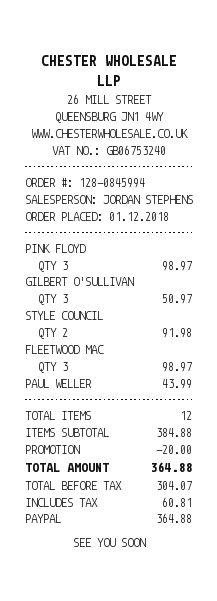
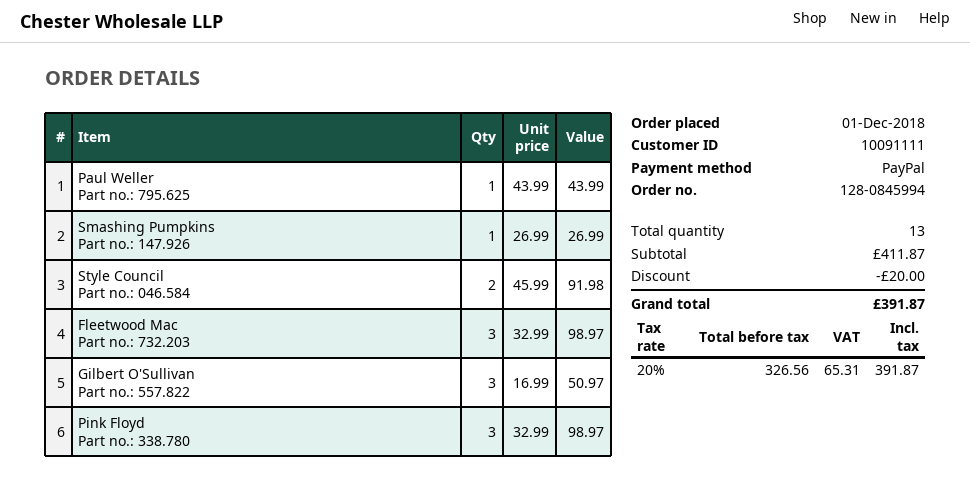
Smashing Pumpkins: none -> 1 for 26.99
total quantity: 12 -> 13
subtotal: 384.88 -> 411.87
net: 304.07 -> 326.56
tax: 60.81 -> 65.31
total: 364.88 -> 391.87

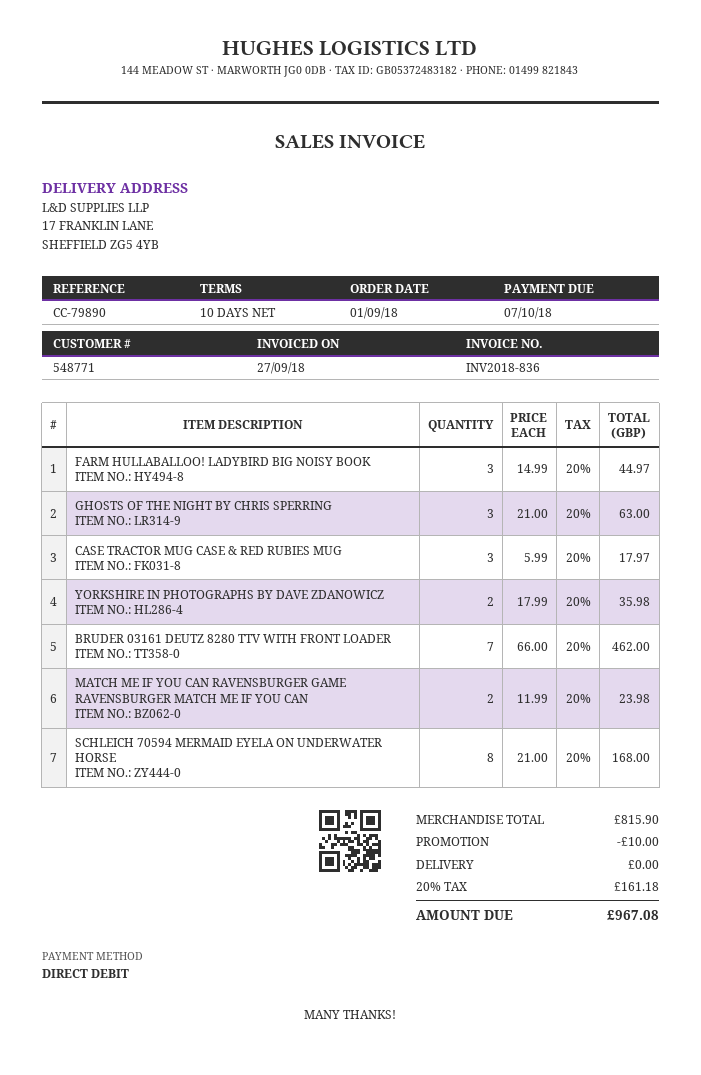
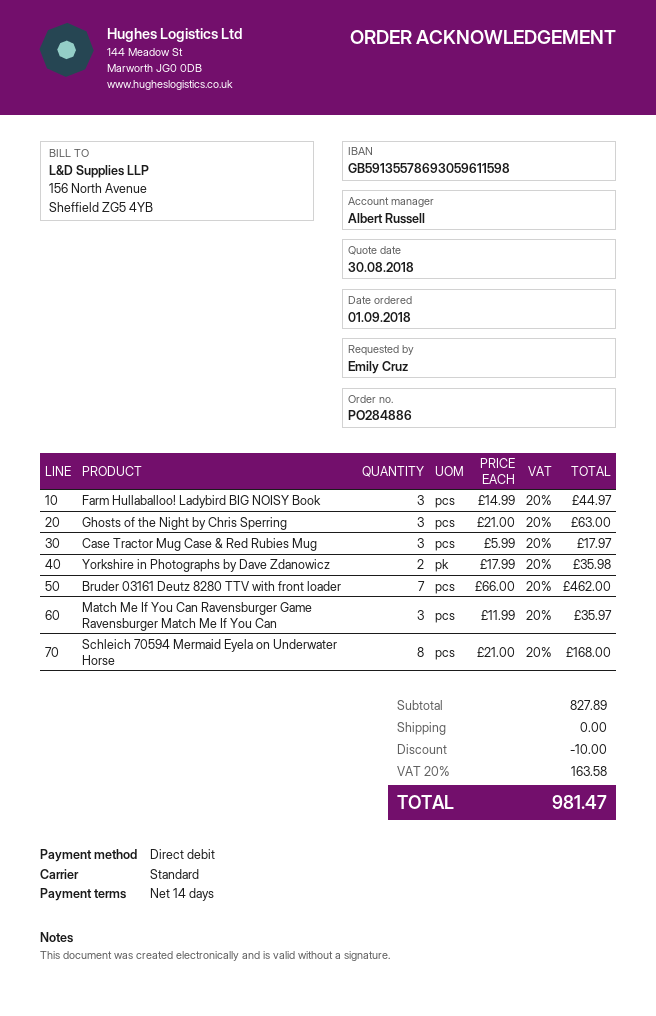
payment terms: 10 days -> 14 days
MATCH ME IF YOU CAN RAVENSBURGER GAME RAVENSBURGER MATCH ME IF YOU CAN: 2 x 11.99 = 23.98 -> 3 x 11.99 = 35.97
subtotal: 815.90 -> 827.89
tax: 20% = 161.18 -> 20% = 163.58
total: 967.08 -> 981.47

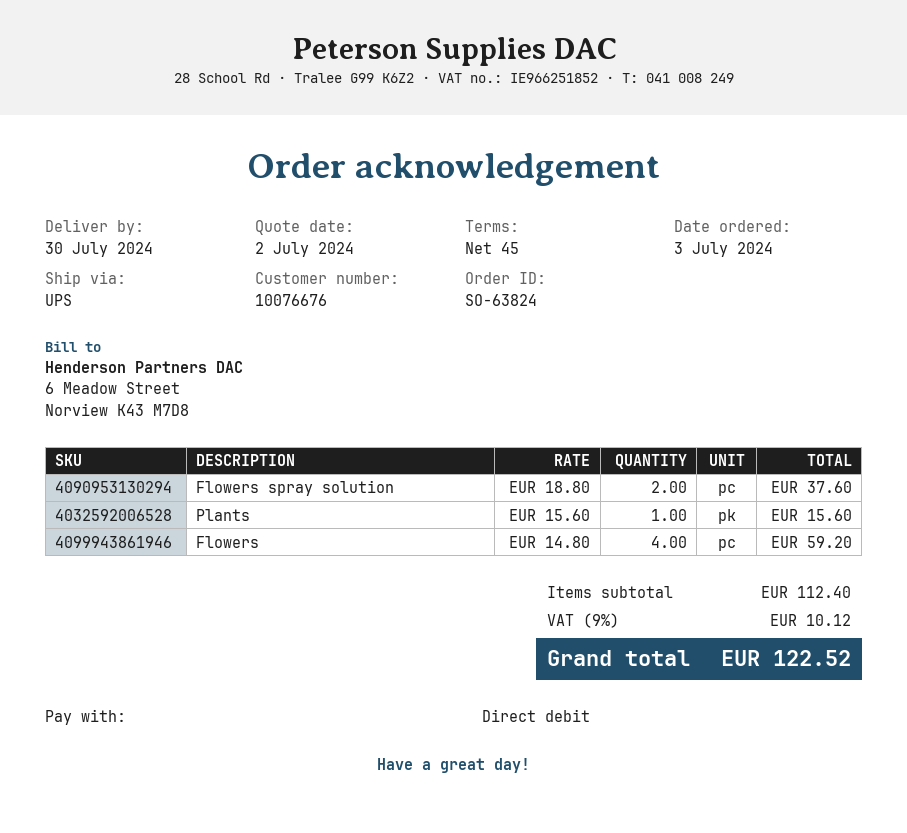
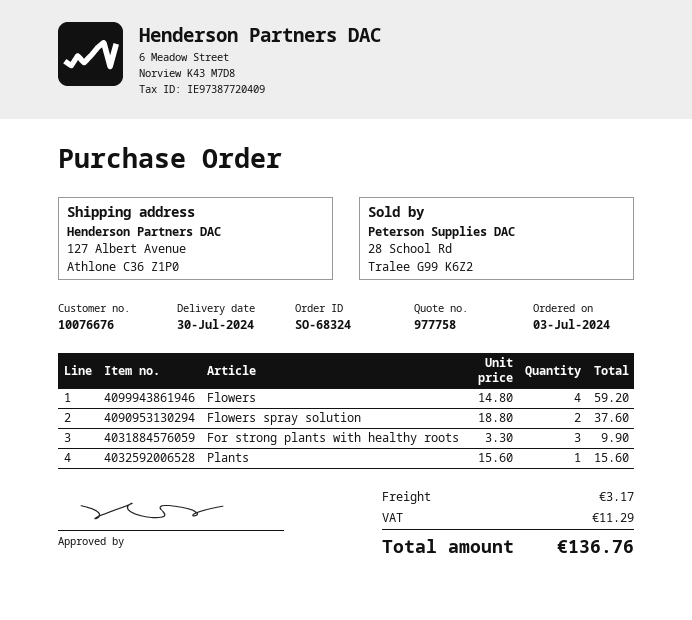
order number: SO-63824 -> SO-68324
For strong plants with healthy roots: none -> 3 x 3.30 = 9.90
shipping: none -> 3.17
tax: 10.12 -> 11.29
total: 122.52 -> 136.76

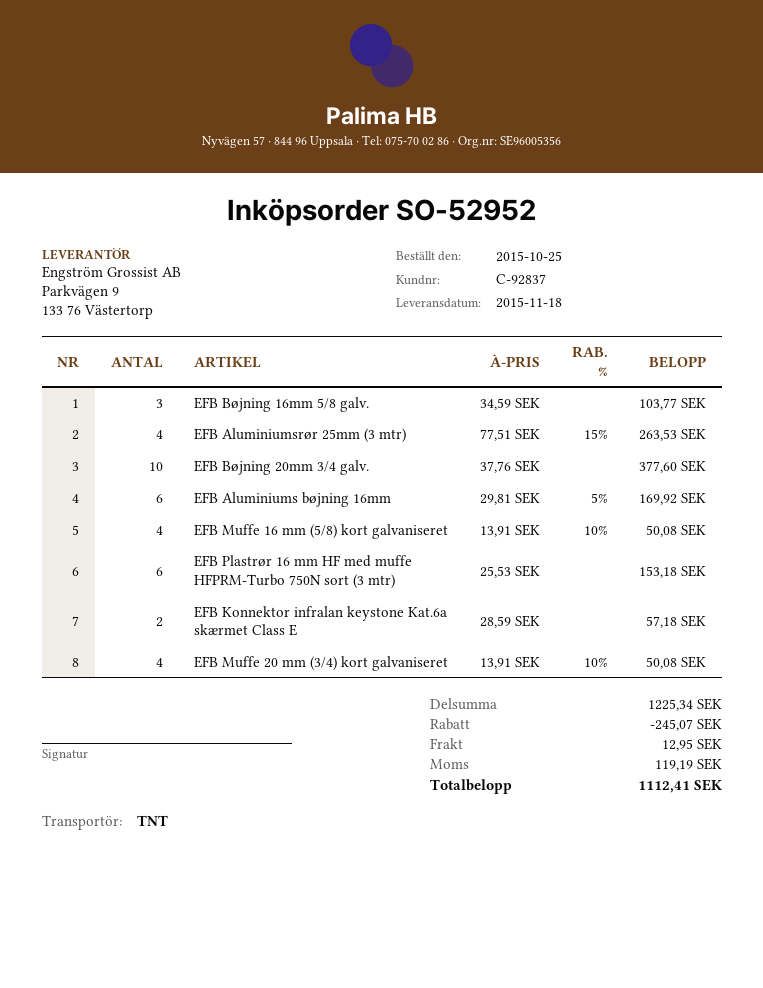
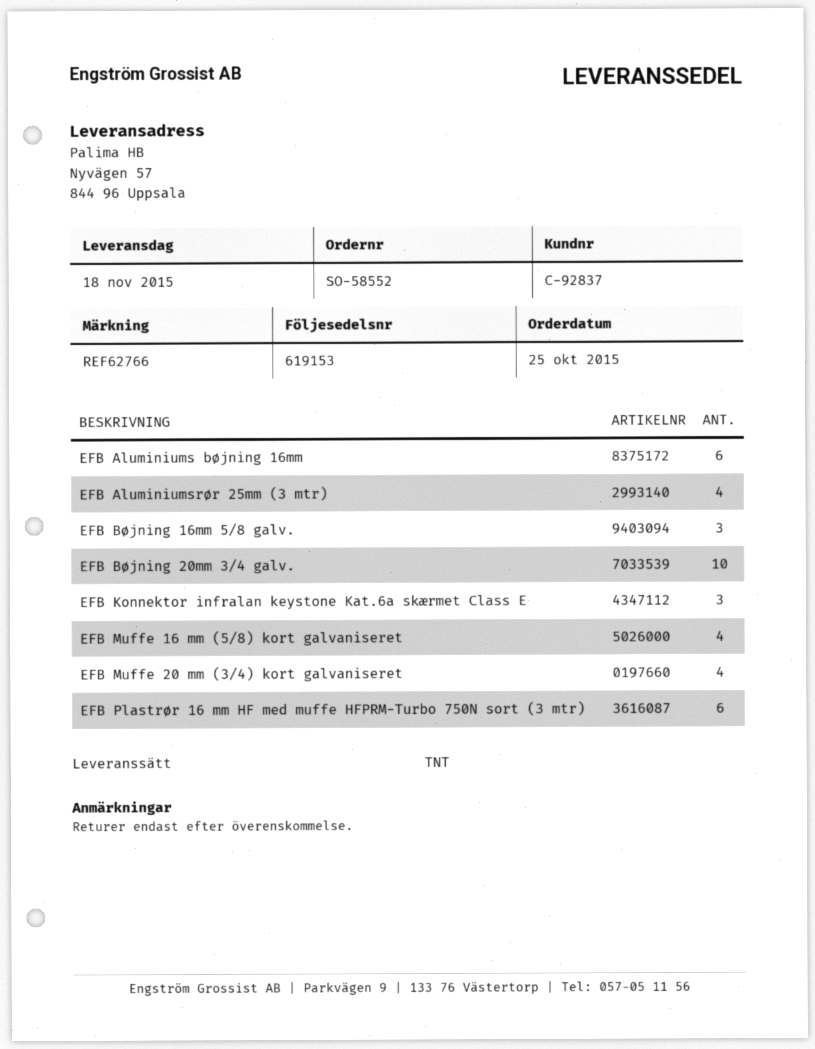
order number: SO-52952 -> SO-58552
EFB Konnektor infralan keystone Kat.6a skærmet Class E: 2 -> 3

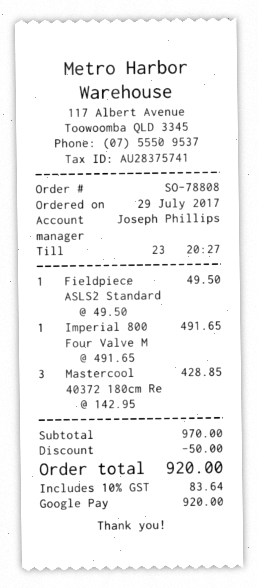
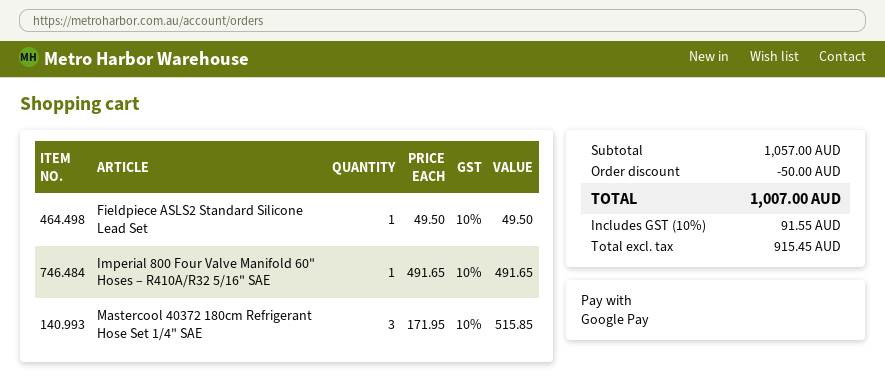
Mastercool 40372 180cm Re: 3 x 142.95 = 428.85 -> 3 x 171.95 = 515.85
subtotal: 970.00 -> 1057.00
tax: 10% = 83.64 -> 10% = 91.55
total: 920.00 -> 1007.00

_ _ _

— EXERCISE —
Each line from the material above that mentions the word "none" needs to be copied.

— SOLUTION —
Smashing Pumpkins: none -> 1 for 26.99
For strong plants with healthy roots: none -> 3 x 3.30 = 9.90
shipping: none -> 3.17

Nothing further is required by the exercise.